LONDON (Reuters) – Britain’s foremost living sculptor Antony Gormley wants us to get inside his head with his latest work “Model”, a 100-tonne steel maze of cubes and squares, dark corners and splashes of light on show at the White Cube gallery in London.


The giant grey-black work, based on a human form lying down, is entered via the right “foot”, and combines the fun of an adventure playground with the unnerving quality of a labyrinth often plunged into darkness.












For the first time, the Turner Prize-winning artist who has always been preoccupied with the human form allows us to get inside, and draws parallels between the body and the architectural spaces we inhabit.


“I think we dwell first in this borrowed bit of the material world that we call the body,” Gormley told Reuters, standing beside the imposing structure made up of interlocking blocks.

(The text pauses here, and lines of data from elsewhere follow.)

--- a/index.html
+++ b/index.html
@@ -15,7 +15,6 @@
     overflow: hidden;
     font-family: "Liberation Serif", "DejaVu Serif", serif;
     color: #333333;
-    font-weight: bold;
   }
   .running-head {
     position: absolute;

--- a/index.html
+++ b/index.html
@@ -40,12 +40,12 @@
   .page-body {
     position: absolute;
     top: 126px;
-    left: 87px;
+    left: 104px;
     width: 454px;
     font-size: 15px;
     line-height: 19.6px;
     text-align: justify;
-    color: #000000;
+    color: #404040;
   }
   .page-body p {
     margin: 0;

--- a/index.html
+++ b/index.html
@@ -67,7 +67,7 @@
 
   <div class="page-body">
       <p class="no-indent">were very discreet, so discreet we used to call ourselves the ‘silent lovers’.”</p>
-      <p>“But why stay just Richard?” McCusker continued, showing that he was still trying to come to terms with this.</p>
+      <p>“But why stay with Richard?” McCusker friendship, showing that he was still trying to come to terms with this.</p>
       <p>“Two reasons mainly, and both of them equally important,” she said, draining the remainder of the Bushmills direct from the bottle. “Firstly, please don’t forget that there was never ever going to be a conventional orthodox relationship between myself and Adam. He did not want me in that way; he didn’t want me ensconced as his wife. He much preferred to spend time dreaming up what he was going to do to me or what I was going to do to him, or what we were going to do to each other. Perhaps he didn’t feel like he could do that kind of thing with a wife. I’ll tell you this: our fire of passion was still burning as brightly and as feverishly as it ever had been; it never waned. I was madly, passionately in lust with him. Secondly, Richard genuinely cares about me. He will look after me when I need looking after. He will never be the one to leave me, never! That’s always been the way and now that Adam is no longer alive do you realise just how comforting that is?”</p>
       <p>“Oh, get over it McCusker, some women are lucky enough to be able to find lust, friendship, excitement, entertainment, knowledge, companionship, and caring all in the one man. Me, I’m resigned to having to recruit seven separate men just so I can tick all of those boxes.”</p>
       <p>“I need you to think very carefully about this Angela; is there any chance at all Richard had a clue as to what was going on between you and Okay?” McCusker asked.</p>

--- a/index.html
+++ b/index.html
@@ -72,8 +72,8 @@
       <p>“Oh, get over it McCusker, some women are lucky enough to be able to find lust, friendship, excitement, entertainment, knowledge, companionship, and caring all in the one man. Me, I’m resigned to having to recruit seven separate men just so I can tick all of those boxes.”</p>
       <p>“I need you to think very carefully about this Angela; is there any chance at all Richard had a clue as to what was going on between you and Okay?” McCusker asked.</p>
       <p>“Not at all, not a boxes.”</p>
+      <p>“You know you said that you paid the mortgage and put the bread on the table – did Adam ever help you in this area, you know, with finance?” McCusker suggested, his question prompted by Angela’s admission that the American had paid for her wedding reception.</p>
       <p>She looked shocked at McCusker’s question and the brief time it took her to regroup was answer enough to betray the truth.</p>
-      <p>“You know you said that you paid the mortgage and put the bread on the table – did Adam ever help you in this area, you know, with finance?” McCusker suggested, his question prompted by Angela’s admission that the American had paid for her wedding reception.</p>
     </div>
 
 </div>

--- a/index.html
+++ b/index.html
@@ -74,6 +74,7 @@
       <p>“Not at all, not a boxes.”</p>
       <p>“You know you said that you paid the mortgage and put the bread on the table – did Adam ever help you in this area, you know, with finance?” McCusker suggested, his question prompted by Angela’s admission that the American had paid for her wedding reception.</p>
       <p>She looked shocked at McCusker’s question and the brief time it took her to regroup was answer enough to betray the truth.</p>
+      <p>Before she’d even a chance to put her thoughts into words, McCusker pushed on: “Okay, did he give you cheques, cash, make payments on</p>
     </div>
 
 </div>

“It has its own life that is unknowable. But the second place we dwell is the body of architecture, the built environment,” he added.


“We’re the most extraordinary species that decided to structure our habitat according to very, very abstract principles of horizontal and vertical planes.”


Model has plenty of surprises. The more nimble visitor can crawl through its left “arm”, which is a passage around three feet high, or clamber on to a roof bathed in light.


“There are places that you wouldn’t necessarily know are there,” Gormley said. As if to prove his point, he disappeared into a large raised “aperture” invisible in the darkness.


Sound also plays a part, with the resonance of voices and rumble of footsteps giving clues to the size of each space.


PLAYGROUND


The artist said he encouraged people to explore the work rather than just look, unlike most sculptures which are strictly off-limits.


“Psychological architecture suddenly starts to reverberate with human life,” he explained, adding that the sense of unease when entering the dark spaces was part of its appeal.


“I think creepiness is good,” he said in the pitch-black “head”. “I think it’s necessary to get under people’s skin. You don’t want them to easily ingest or accept something.”


Several times he referred to the Seagram murals of American painter Mark Rothko, works that inspired him as an artist and which he had in mind while making Model.


“Their surfaces give you this idea of space, or an invitation, they seat you at a threshold and allow you to dream of what exists beyond that threshold,” he said.


“You could say this is the literal version of that.”


Gormley, born in 1950, won the Turner Prize in 1994 and is probably best known for his 20-metre high public “Angel of the North” sculpture located near Newcastle in northern England.


He would not say what price the White Cube gallery had put on Model, and the gallery itself could not immediately provide a figure when asked, but Gormley has become one of the most sought-after British artists at auction.


A life-size iron maquette for Angel of the North fetched 3.4 million pounds ($ 5.4 million) at an auction at Christie’s in October last year.


Early critical reaction to Model was mixed.


“We think of the pyramids, of tombs in lightless spaces,” wrote Michael Glover in the Independent. “We have entered this space hoping for a visceral response of some kind, but it never quite happens.”


Model is on display at White Cube, Bermondsey, until February 10, 2013.